Opinião – O Leopardo

Publicado postumamente em 1958, meses após o falecimento de Giuseppe Tomasi di Lampedusa, O Leopardo é o último dos grandes romances novecentistas. O último dos grandes romances.
“É preciso que alguma coisa mude, para que tudo fique na mesma”, ao lado de “é preciso que tudo mude, para que tudo fique na mesma”, são o fio condutor de uma narrativa que, sob o horizonte político de uma revolução anunciada, mergulha a fundo nas angústias da condição e da natureza humanas.
Se no devir histórico-político tudo muda para, pouco a pouco, ficar radicalmente igual – na persistência da injustiça e da desigualdade, em particular -, já no tempo da singular e concreta vida humana o tempo escapa ao ciclo do eterno retorno, precipitando as histórias individuais no melancólico caminho do envelhecer, do adoecer, do decair.
Luchino Visconti, logo em 1963, ao passar o romance para a tela, sobrepôs a dimensão existencial da narrativa ao pano de fundo histórico que a anima. Daí que, o filme termine, acabada a valsa com a sensual e juvenil Angelica, com a saída do Príncipe de Salinas do baile, caminhando só na madrugada fria, atravessado por um prenúncio de morte.
A feroz vitalidade de Angelica, a sua beleza imaculada e a sua sensualidade em estado bruto conduzem o Príncipe a um súbito estado de consciência do fatal passar do tempo: Tempus fugit é sinistra revelação a que o Leopardo não pode mais fugir.
Revelação que, não por acaso, constitui a chave de leitura de uma outra adaptação de Visconti, Morte em Veneza, que segue frame by frame a novela de Thomas Mann.
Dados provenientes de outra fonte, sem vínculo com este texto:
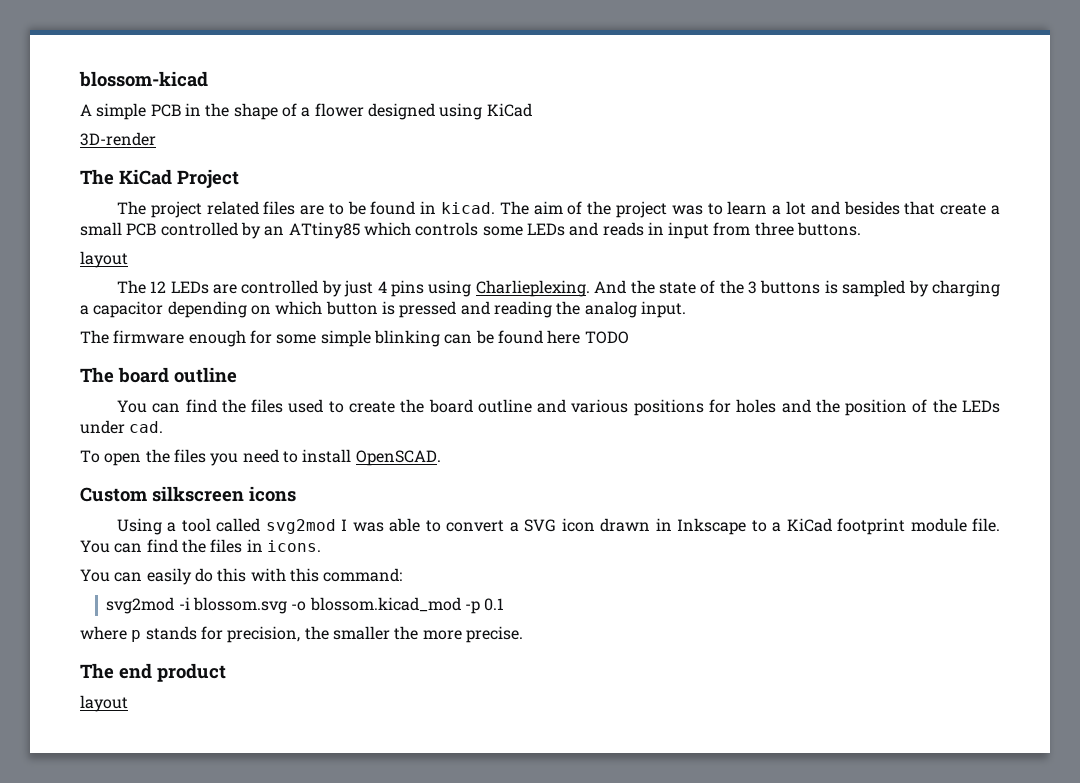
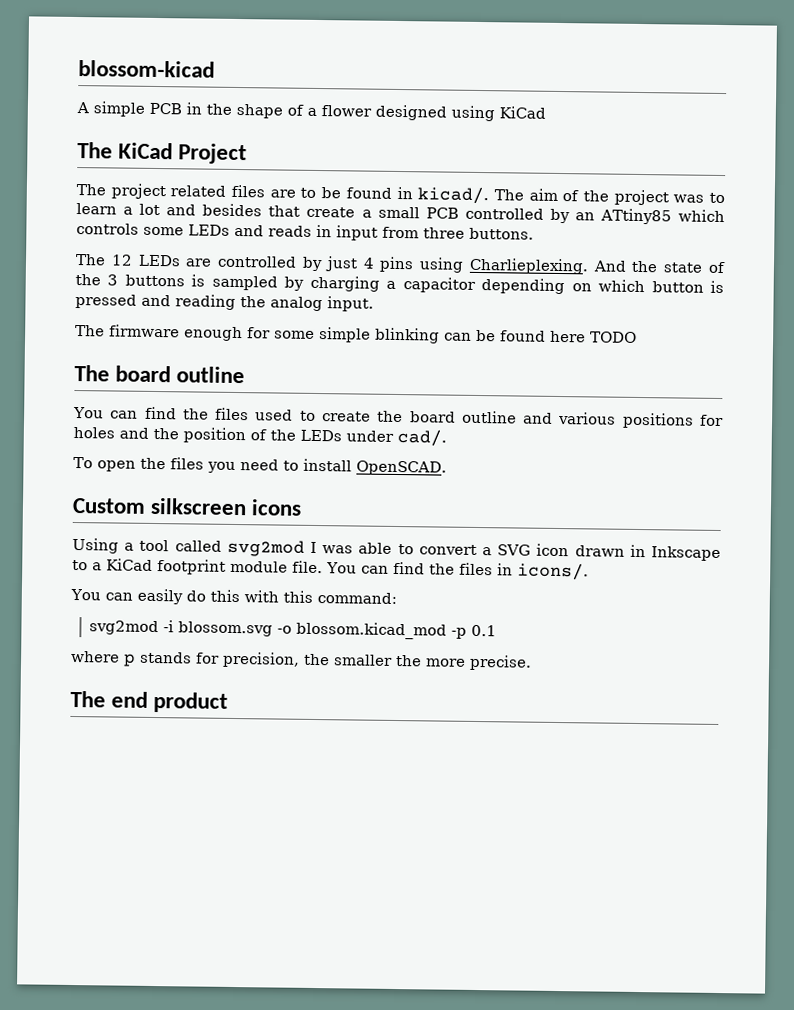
[80,132,156,146] // 3D-render -> (546, 112) none
[441,202,496,214] kicad. -> [417,186,490,205] kicad/.
[80,251,128,268] // layout -> (534, 233) none
[129,421,164,433] cad. -> [397,429,447,447] cad/.
[266,540,321,552] icons. -> [516,562,589,581] icons/.
[80,695,128,712] // layout -> (229, 702) none

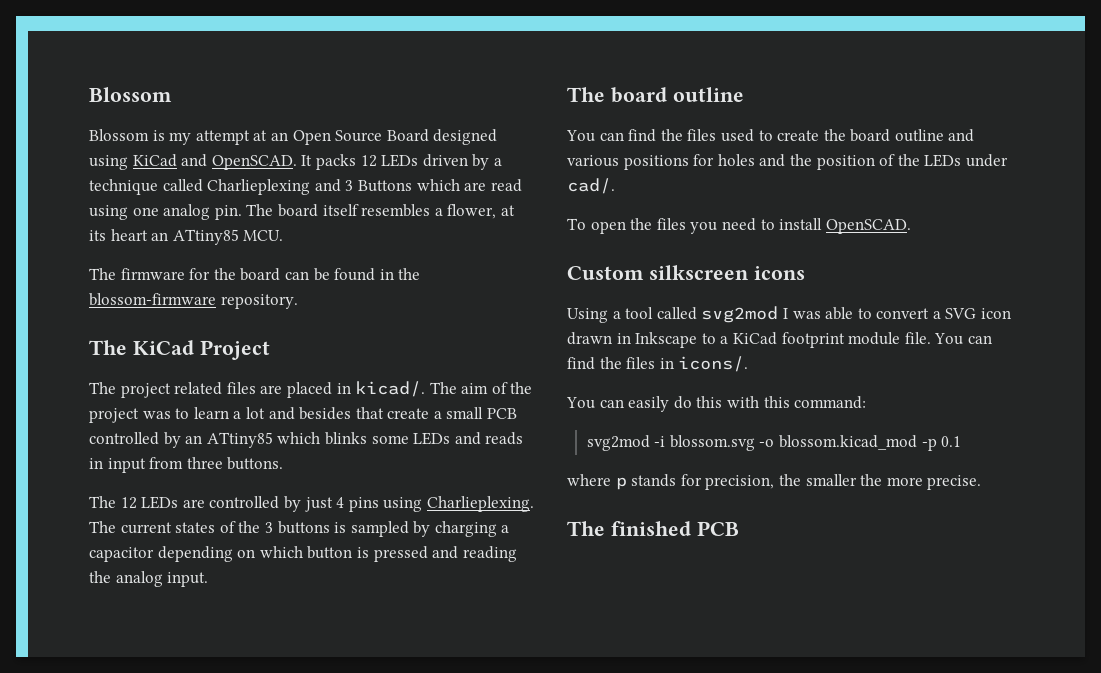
[78,60,215,78] [76,101,546,122] blossom-kicad // A simple PCB in the shape of a flower designed using KiCad -> [89,87,172,102] [89,129,498,145] [89,154,502,170] [89,179,522,195] [89,204,515,220] [89,229,284,245] [89,268,421,281] [89,293,298,309] Blossom // Blossom is my attempt at an Open Source Board designed using KiCad and OpenSCAD. It packs 12 LEDs driven by a technique called Charlieplexing and 3 Buttons which are read using one analog pin. The board itself resembles a flower, at its heart an ATtiny85 MCU. // The firmware for the board can be found in the blossom-firmware repository.
[300,187,392,199] to be found -> [286,382,332,398] placed
[76,223,139,235] controls -> [324,432,367,445] blinks
[592,260,704,273] And the state -> [89,521,216,534] The current states
[75,324,637,344] // The firmware enough for some simple blinking can be found here TODO -> (209, 579) none
[111,691,229,713] end product -> [610,521,739,536] finished PCB

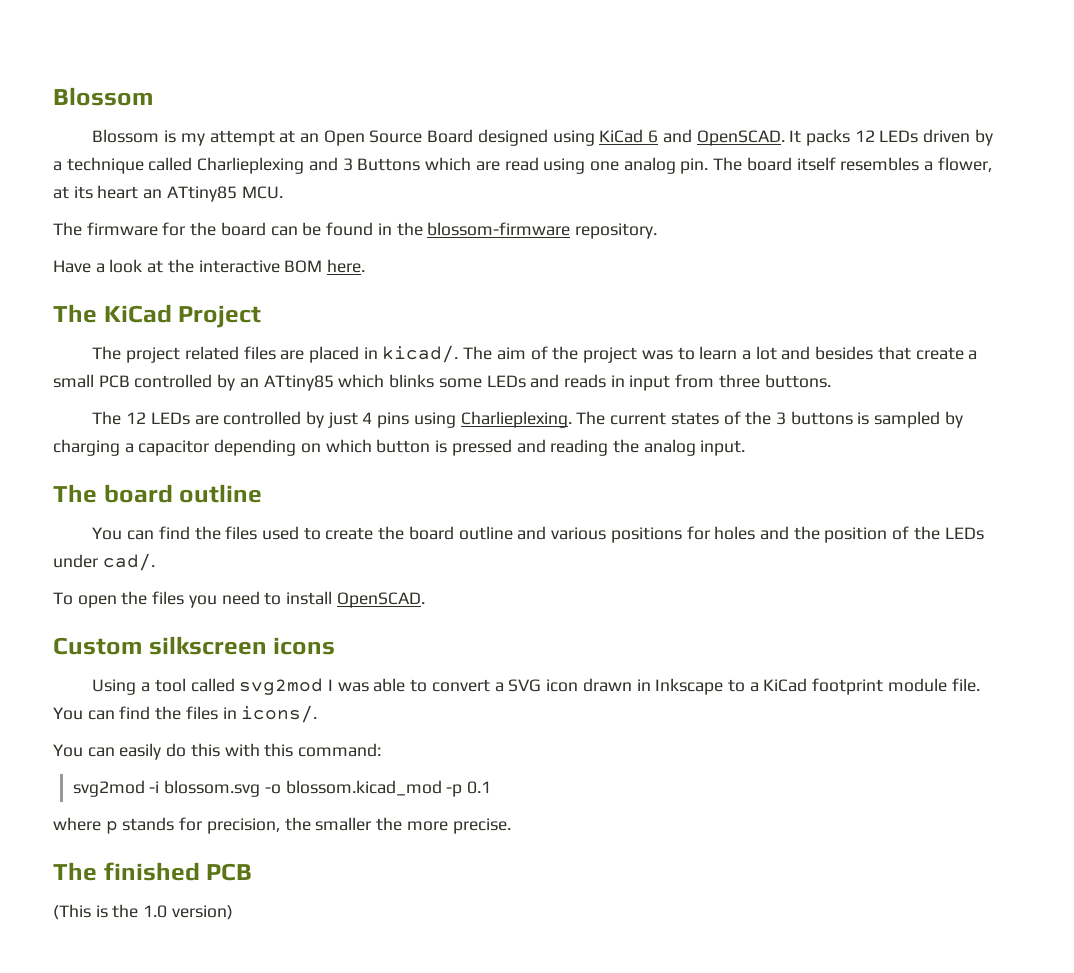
(177, 160) none -> [648,130,659,143] 6
(298, 301) none -> [53,259,366,273] // Have a look at the interactive BOM here.
(739, 528) none -> [53,904,233,920] // (This is the 1.0 version)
O lento cair da areia do tempo no interior da clepsidra é breve e sem retorno, como o compositor Gustav von Aschenbach, tarde de mais, descobrirá na siderada e perturbada contemplação do rosto e do corpo do adolescente Tadzio.
Nas duas obras, e nos dois filmes, a beleza não aparece como antídoto da morte, antes como seu instrumento de revelação e de aceleração.
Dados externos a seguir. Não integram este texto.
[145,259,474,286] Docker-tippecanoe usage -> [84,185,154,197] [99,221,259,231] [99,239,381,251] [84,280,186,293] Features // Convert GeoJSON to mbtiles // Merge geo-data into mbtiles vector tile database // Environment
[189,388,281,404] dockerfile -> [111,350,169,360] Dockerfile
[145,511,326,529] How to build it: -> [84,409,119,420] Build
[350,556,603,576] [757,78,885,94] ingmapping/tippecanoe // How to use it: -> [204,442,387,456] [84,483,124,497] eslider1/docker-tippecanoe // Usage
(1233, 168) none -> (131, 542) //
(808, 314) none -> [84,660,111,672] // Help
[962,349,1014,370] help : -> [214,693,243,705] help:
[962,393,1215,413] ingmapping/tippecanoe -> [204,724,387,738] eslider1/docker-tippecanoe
O radical pessimismo do Príncipe de Salinas, no que ao devir político e à mudança histórica toca, produto de uma sabedoria cínica sobre a imutabilidade da natureza humana, apresenta, no entanto, cambiante mais suavizada quando aplicado ao destino dos que o rodeiam.
Aí, ainda que por brevíssimo instante, pela força telúrica do desejo e do amor, o passo do tempo suspende-se e o ciclo da desolação interrompe-se.
E tudo, mais tarde, fica um pouco diferente.